● **Required work**
Every entry must be set down exactly in the answer; no pictures should appear.
**** Supplied entries ****
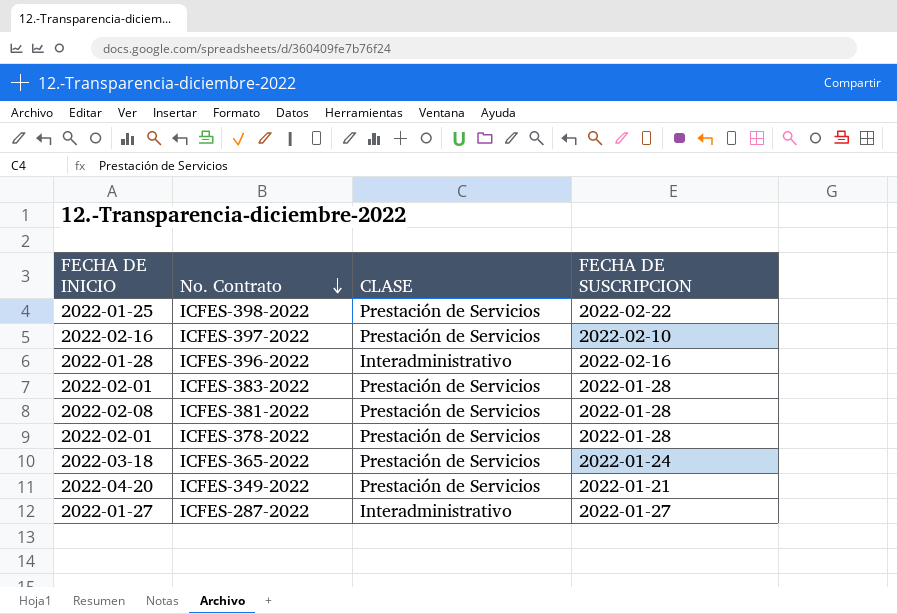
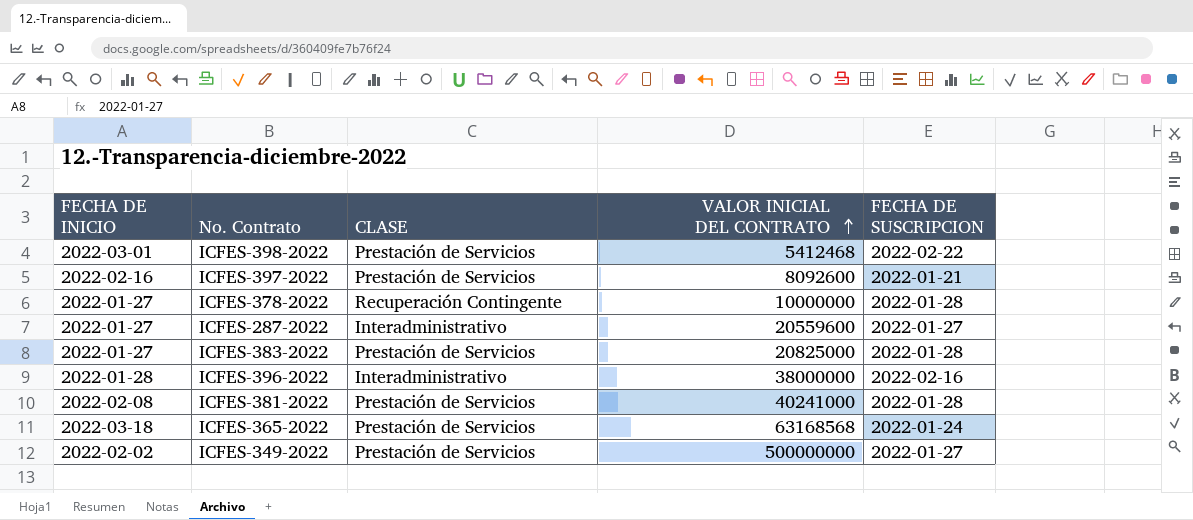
row order: No. Contrato descending -> VALOR INICIAL DEL CONTRATO ascending
column VALOR INICIAL DEL CONTRATO | position: none -> 4
ICFES-398-2022 | FECHA DE INICIO: 2022-01-25 -> 2022-03-01
ICFES-397-2022 | FECHA DE SUSCRIPCION: 2022-02-10 -> 2022-01-21
ICFES-378-2022 | FECHA DE INICIO: 2022-02-01 -> 2022-01-27
ICFES-378-2022 | CLASE: Prestación de Servicios -> Recuperación Contingente
ICFES-383-2022 | FECHA DE INICIO: 2022-02-01 -> 2022-01-27
ICFES-349-2022 | FECHA DE INICIO: 2022-04-20 -> 2022-02-02
ICFES-349-2022 | FECHA DE SUSCRIPCION: 2022-01-21 -> 2022-01-27

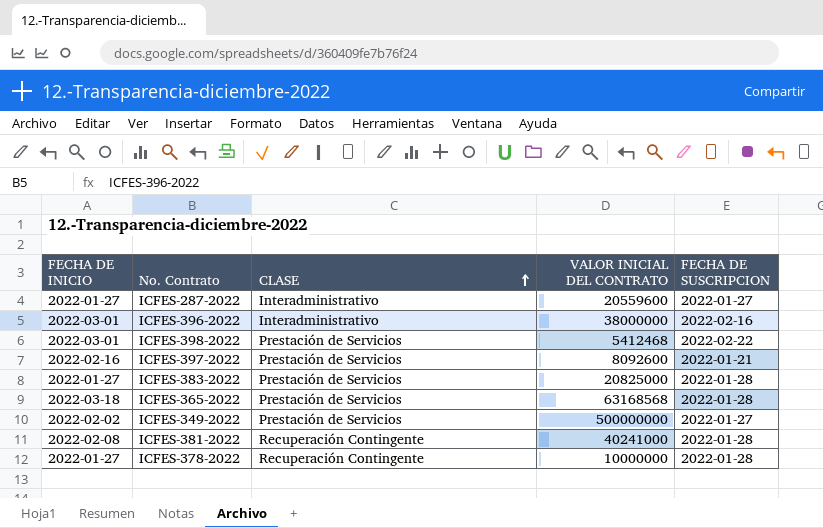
row order: VALOR INICIAL DEL CONTRATO ascending -> CLASE ascending
ICFES-396-2022 | FECHA DE INICIO: 2022-01-28 -> 2022-03-01
ICFES-365-2022 | FECHA DE SUSCRIPCION: 2022-01-24 -> 2022-01-28
ICFES-381-2022 | CLASE: Prestación de Servicios -> Recuperación Contingente

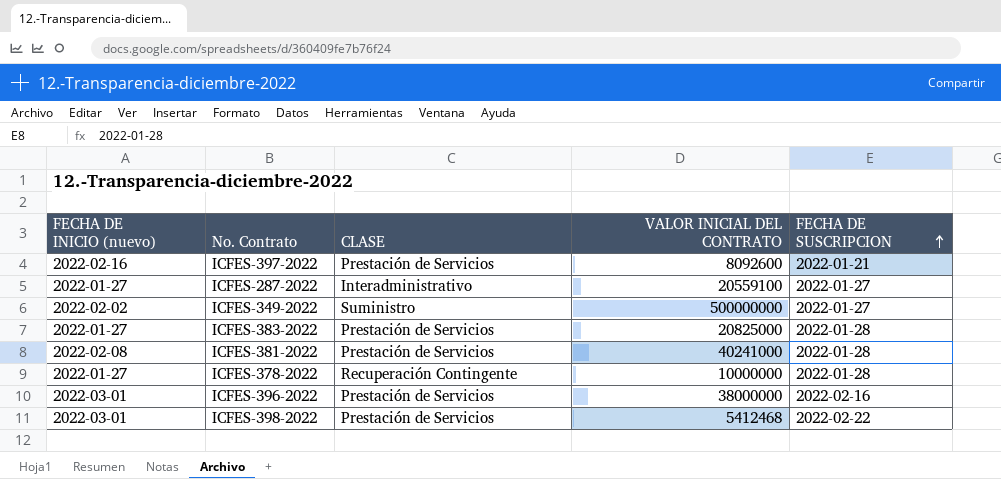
row order: CLASE ascending -> FECHA DE SUSCRIPCION ascending
column name: FECHA DE INICIO -> FECHA DE INICIO (nuevo)
row ICFES-365-2022: 2022-03-18 | Prestación de Servicios | 63168568 | 2022-01-28 -> none
ICFES-287-2022 | VALOR INICIAL DEL CONTRATO: 20559600 -> 20559100
ICFES-349-2022 | CLASE: Prestación de Servicios -> Suministro
ICFES-381-2022 | CLASE: Recuperación Contingente -> Prestación de Servicios
ICFES-396-2022 | CLASE: Interadministrativo -> Prestación de Servicios

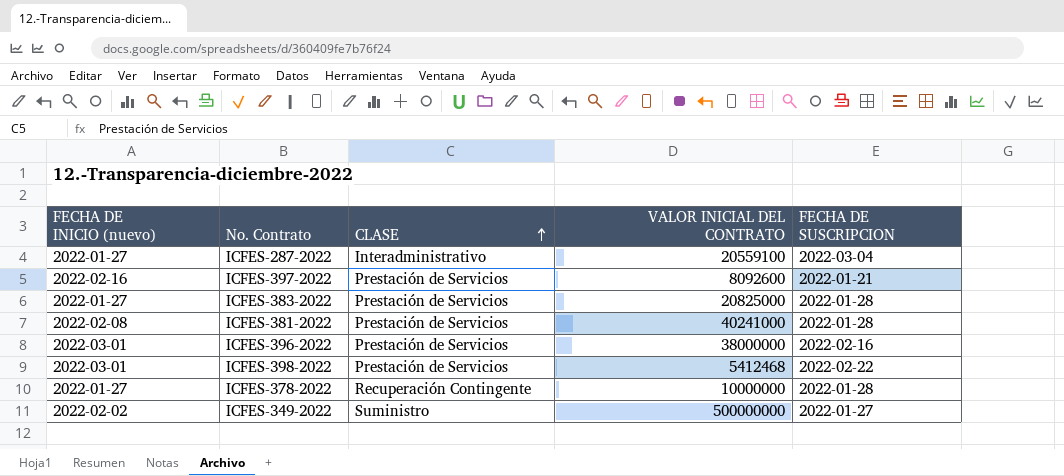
row order: FECHA DE SUSCRIPCION ascending -> CLASE ascending
ICFES-287-2022 | FECHA DE SUSCRIPCION: 2022-01-27 -> 2022-03-04

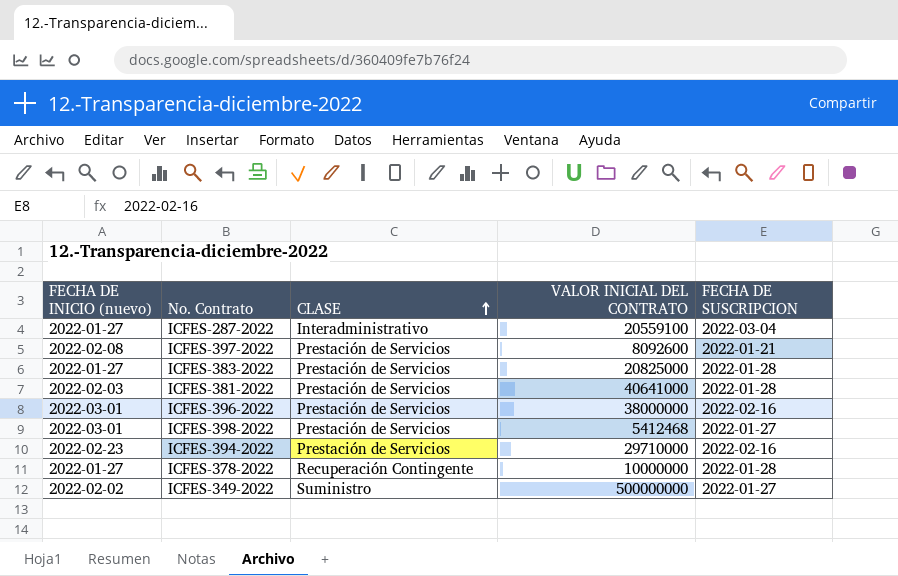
ICFES-397-2022 | FECHA DE INICIO (nuevo): 2022-02-16 -> 2022-02-08
ICFES-381-2022 | FECHA DE INICIO (nuevo): 2022-02-08 -> 2022-02-03
ICFES-381-2022 | VALOR INICIAL DEL CONTRATO: 40241000 -> 40641000
ICFES-398-2022 | FECHA DE SUSCRIPCION: 2022-02-22 -> 2022-01-27
row ICFES-394-2022: none -> 2022-02-23 | Prestación de Servicios | 29710000 | 2022-02-16

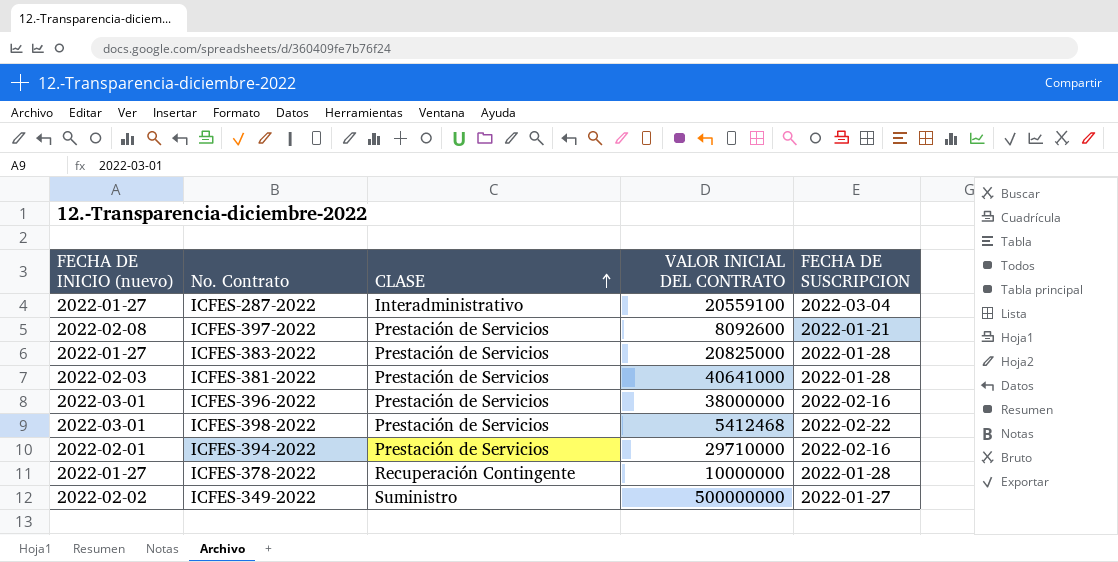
ICFES-398-2022 | FECHA DE SUSCRIPCION: 2022-01-27 -> 2022-02-22
ICFES-394-2022 | FECHA DE INICIO (nuevo): 2022-02-23 -> 2022-02-01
****
● **Task answer**
row order: No. Contrato descending -> VALOR INICIAL DEL CONTRATO ascending
column VALOR INICIAL DEL CONTRATO | position: none -> 4
ICFES-398-2022 | FECHA DE INICIO: 2022-01-25 -> 2022-03-01
ICFES-397-2022 | FECHA DE SUSCRIPCION: 2022-02-10 -> 2022-01-21
ICFES-378-2022 | FECHA DE INICIO: 2022-02-01 -> 2022-01-27
ICFES-378-2022 | CLASE: Prestación de Servicios -> Recuperación Contingente
ICFES-383-2022 | FECHA DE INICIO: 2022-02-01 -> 2022-01-27
ICFES-349-2022 | FECHA DE INICIO: 2022-04-20 -> 2022-02-02
ICFES-349-2022 | FECHA DE SUSCRIPCION: 2022-01-21 -> 2022-01-27

row order: VALOR INICIAL DEL CONTRATO ascending -> CLASE ascending
ICFES-396-2022 | FECHA DE INICIO: 2022-01-28 -> 2022-03-01
ICFES-365-2022 | FECHA DE SUSCRIPCION: 2022-01-24 -> 2022-01-28
ICFES-381-2022 | CLASE: Prestación de Servicios -> Recuperación Contingente

row order: CLASE ascending -> FECHA DE SUSCRIPCION ascending
column name: FECHA DE INICIO -> FECHA DE INICIO (nuevo)
row ICFES-365-2022: 2022-03-18 | Prestación de Servicios | 63168568 | 2022-01-28 -> none
ICFES-287-2022 | VALOR INICIAL DEL CONTRATO: 20559600 -> 20559100
ICFES-349-2022 | CLASE: Prestación de Servicios -> Suministro
ICFES-381-2022 | CLASE: Recuperación Contingente -> Prestación de Servicios
ICFES-396-2022 | CLASE: Interadministrativo -> Prestación de Servicios

row order: FECHA DE SUSCRIPCION ascending -> CLASE ascending
ICFES-287-2022 | FECHA DE SUSCRIPCION: 2022-01-27 -> 2022-03-04

ICFES-397-2022 | FECHA DE INICIO (nuevo): 2022-02-16 -> 2022-02-08
ICFES-381-2022 | FECHA DE INICIO (nuevo): 2022-02-08 -> 2022-02-03
ICFES-381-2022 | VALOR INICIAL DEL CONTRATO: 40241000 -> 40641000
ICFES-398-2022 | FECHA DE SUSCRIPCION: 2022-02-22 -> 2022-01-27
row ICFES-394-2022: none -> 2022-02-23 | Prestación de Servicios | 29710000 | 2022-02-16

ICFES-398-2022 | FECHA DE SUSCRIPCION: 2022-01-27 -> 2022-02-22
ICFES-394-2022 | FECHA DE INICIO (nuevo): 2022-02-23 -> 2022-02-01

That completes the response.